● **DESCRIPTION OF THE TASK**: Find the string "複合サービス事業" in the records. Copy every line it appears in.

Segment Start: RECORDS FOR THE TASK

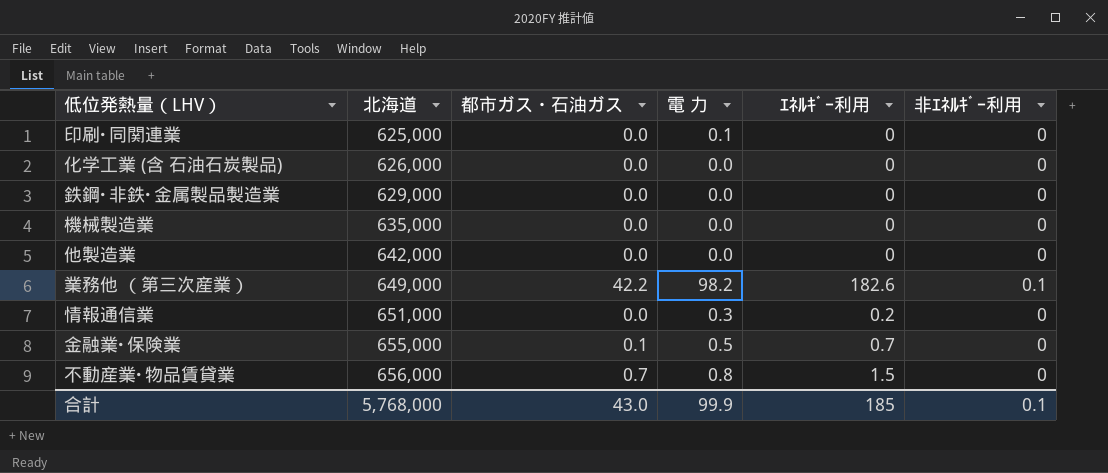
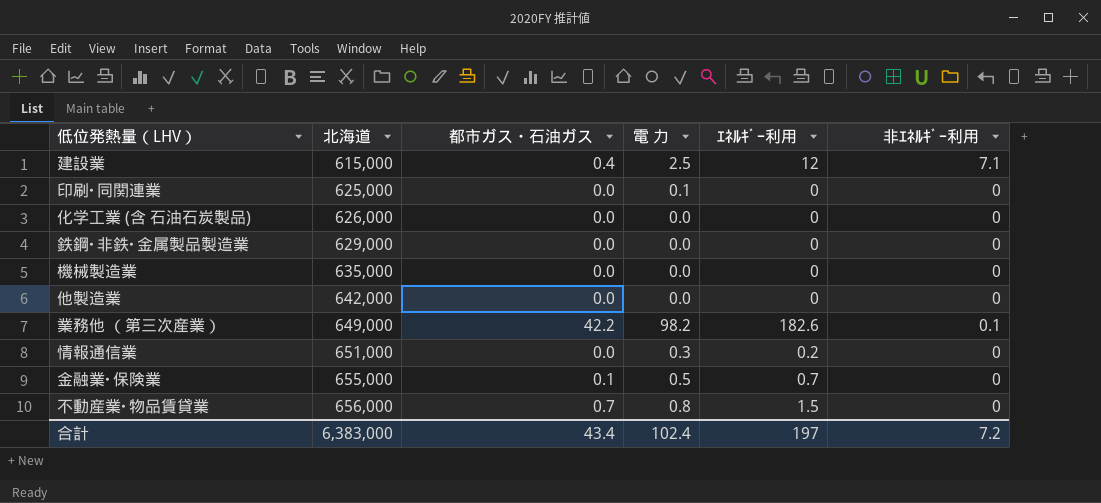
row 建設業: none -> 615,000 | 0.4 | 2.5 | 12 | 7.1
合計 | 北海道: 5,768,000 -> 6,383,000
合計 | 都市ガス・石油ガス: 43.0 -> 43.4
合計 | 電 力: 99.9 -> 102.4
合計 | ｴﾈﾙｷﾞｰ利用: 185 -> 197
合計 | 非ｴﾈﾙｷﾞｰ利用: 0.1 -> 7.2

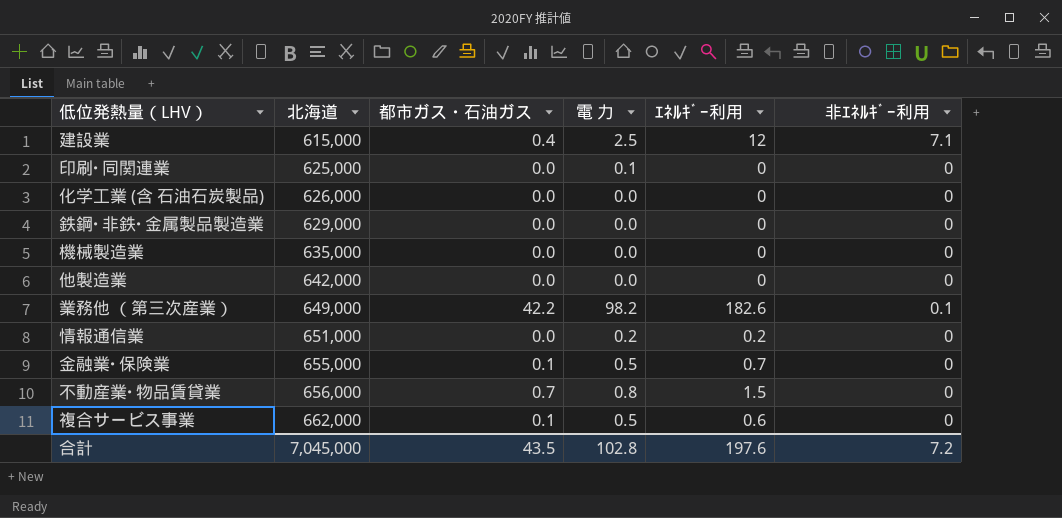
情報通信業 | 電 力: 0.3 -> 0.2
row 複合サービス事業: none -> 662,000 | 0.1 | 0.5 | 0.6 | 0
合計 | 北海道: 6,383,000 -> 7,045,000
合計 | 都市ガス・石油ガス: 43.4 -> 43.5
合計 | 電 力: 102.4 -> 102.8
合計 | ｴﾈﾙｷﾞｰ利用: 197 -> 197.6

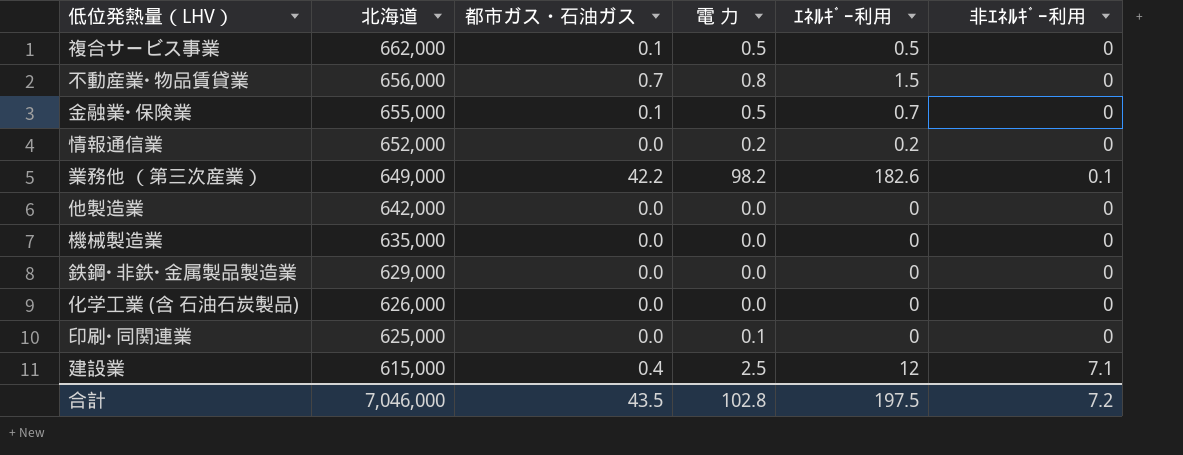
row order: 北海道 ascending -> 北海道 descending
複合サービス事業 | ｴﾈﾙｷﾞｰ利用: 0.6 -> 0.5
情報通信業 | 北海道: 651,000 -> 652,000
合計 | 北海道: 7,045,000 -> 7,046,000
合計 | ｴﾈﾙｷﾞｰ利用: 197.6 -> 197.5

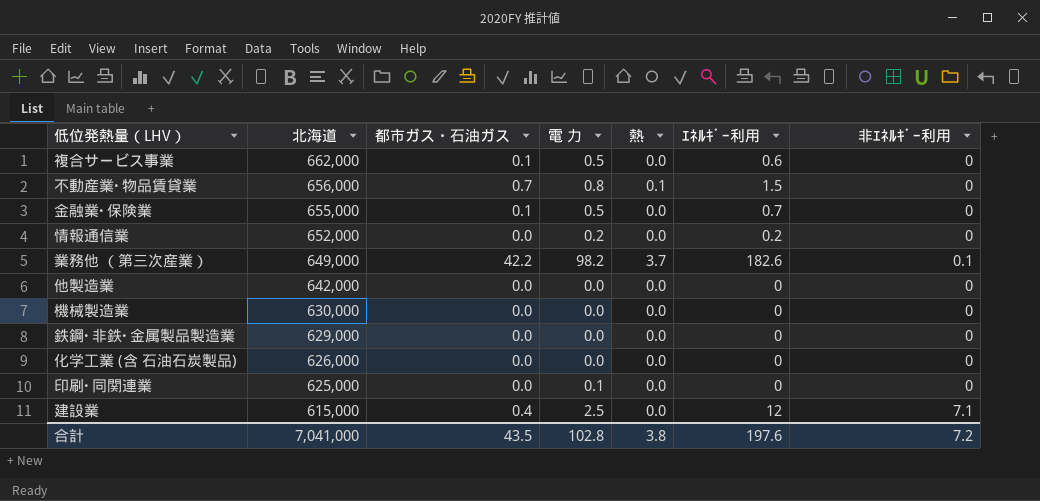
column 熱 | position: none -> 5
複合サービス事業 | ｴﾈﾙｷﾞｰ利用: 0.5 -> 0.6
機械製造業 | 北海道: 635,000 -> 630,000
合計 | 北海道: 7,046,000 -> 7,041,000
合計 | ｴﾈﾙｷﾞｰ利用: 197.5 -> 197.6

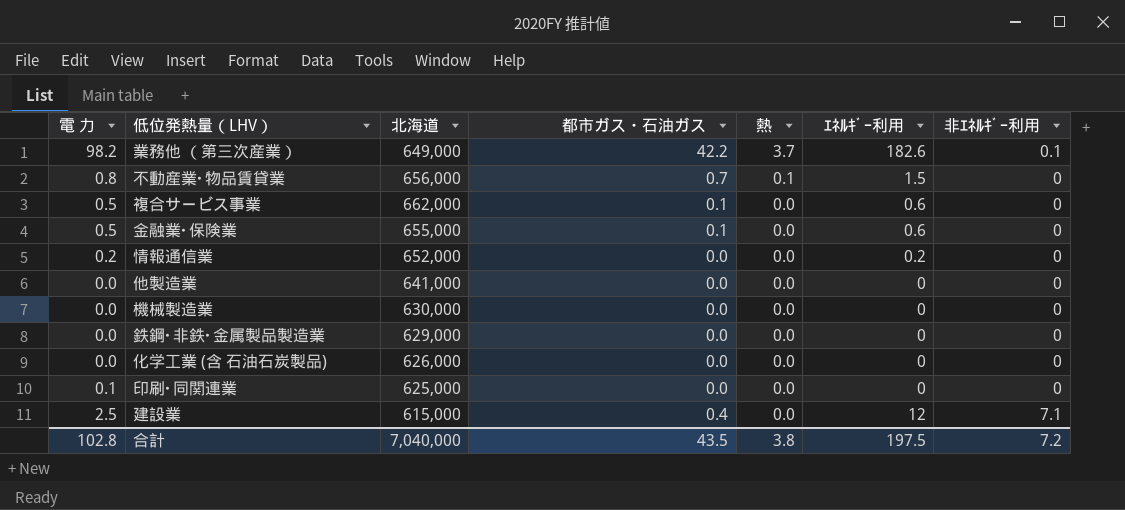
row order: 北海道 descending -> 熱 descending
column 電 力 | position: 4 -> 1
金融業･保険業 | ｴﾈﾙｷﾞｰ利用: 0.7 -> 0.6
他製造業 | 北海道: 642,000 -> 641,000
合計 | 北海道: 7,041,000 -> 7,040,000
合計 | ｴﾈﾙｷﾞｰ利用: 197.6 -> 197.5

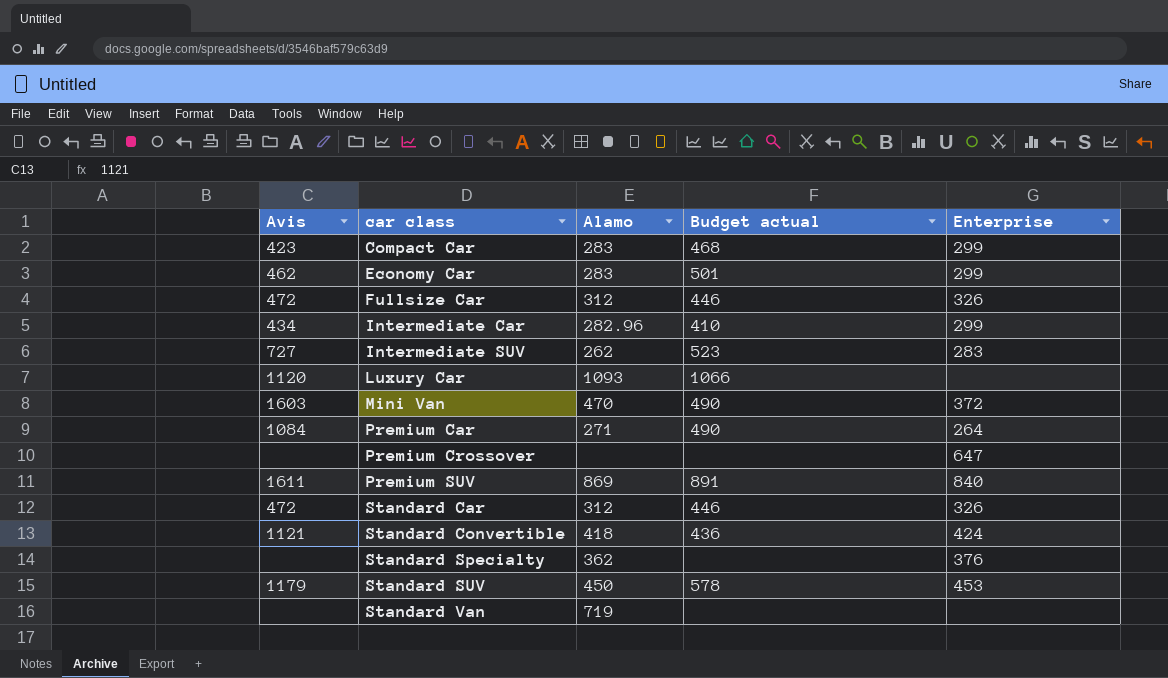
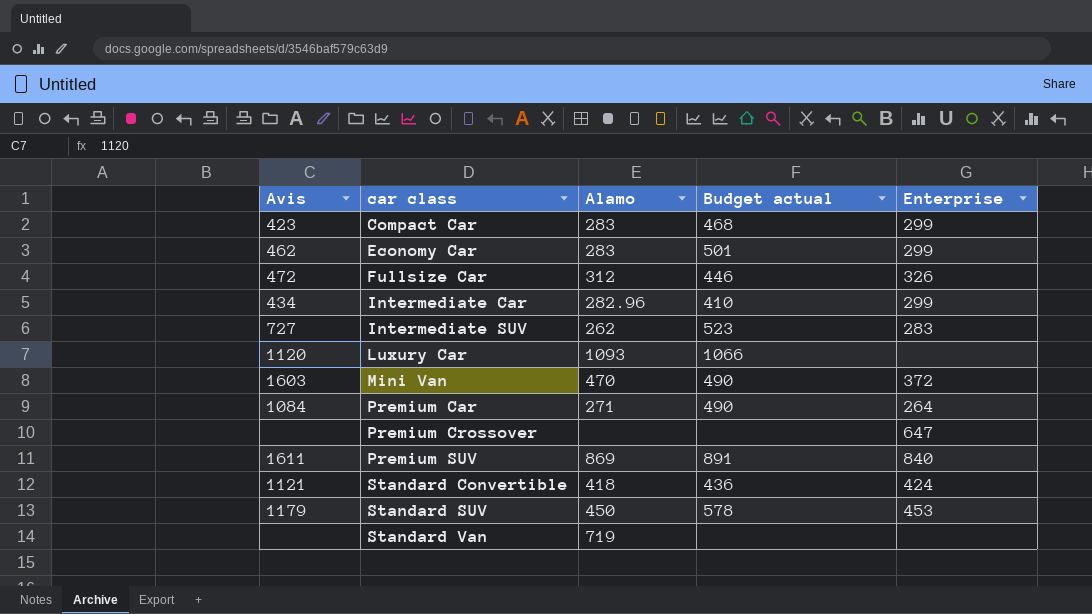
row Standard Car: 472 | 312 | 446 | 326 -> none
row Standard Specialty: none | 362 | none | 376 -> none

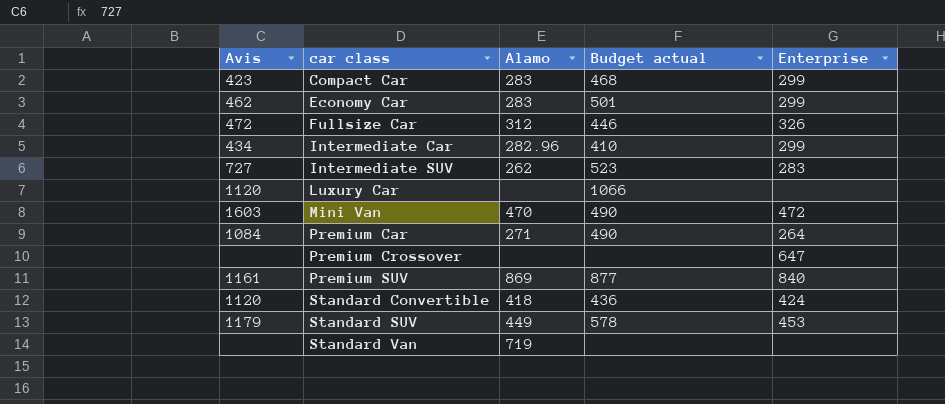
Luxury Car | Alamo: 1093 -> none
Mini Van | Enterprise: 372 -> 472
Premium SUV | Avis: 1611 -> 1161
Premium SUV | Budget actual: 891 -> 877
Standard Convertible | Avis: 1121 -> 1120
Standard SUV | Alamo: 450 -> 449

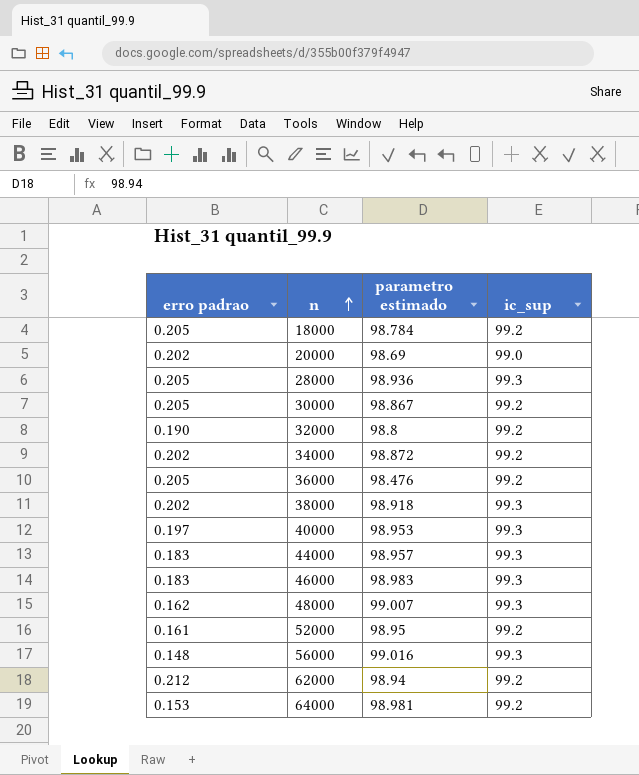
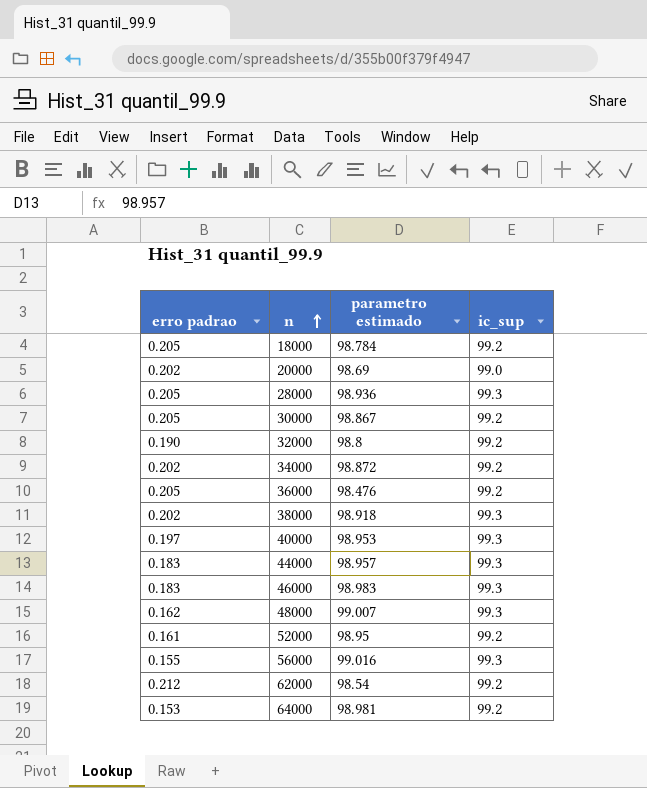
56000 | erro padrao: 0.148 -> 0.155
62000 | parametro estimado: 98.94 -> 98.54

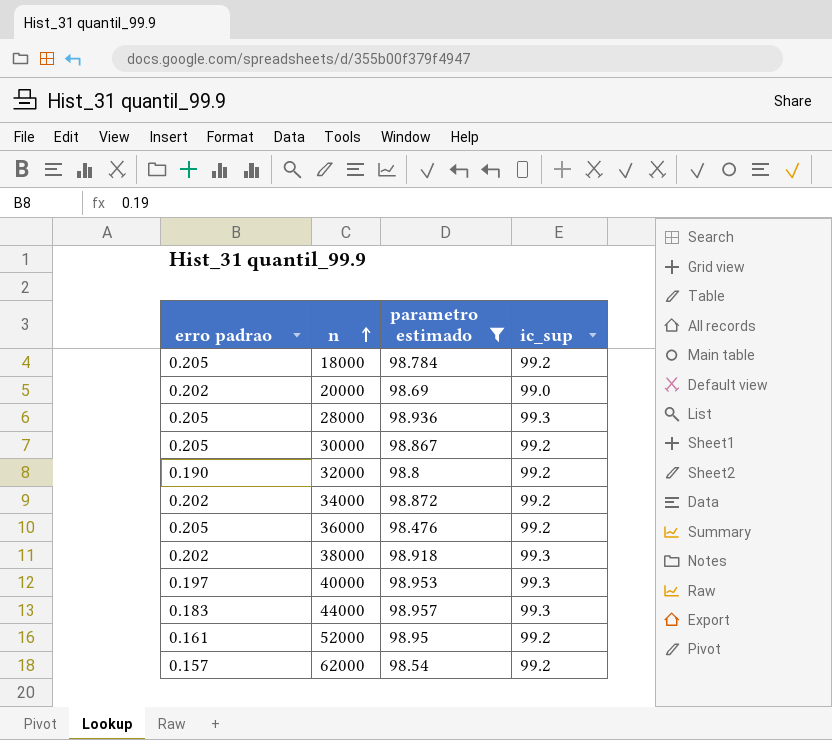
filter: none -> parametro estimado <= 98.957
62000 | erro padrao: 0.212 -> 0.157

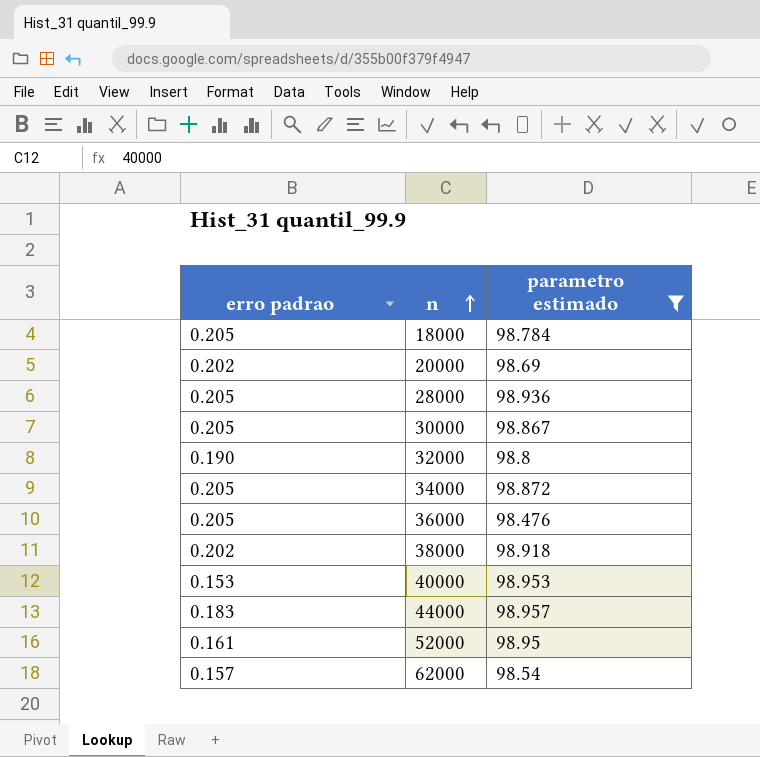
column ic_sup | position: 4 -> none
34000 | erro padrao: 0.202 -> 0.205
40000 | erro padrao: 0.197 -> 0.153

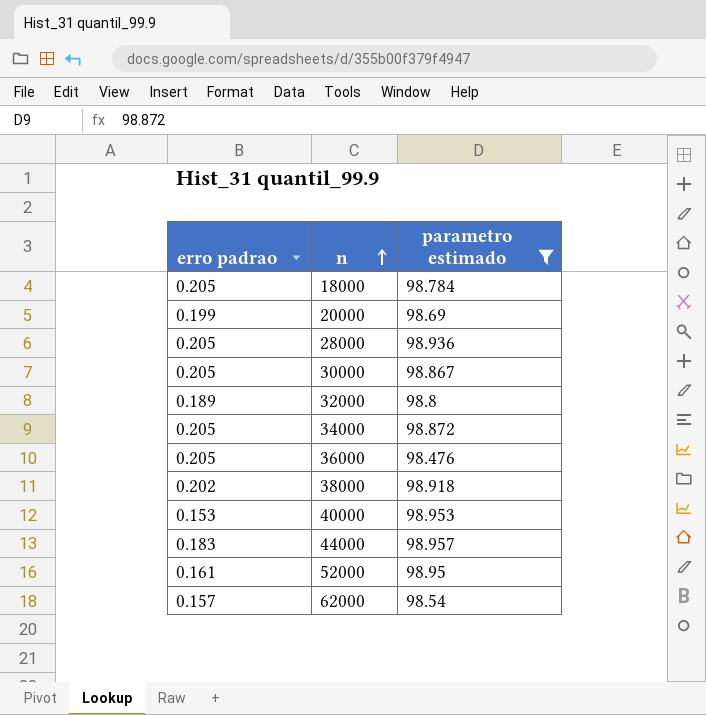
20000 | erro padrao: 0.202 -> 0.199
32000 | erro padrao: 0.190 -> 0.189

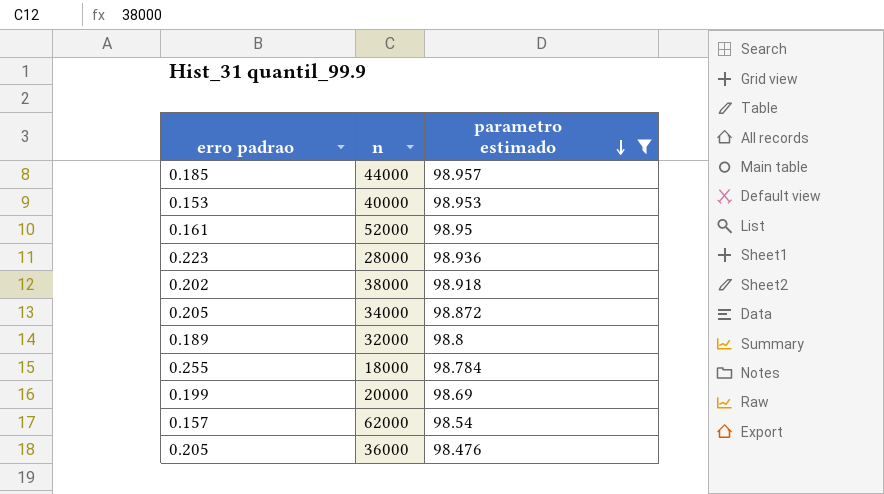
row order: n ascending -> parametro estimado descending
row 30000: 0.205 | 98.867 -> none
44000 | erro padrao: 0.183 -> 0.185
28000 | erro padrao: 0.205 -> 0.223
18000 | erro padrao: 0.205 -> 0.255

Segment End: RECORDS FOR THE TASK

● **YOUR RESPONSE**:
row 複合サービス事業: none -> 662,000 | 0.1 | 0.5 | 0.6 | 0
複合サービス事業 | ｴﾈﾙｷﾞｰ利用: 0.6 -> 0.5
複合サービス事業 | ｴﾈﾙｷﾞｰ利用: 0.5 -> 0.6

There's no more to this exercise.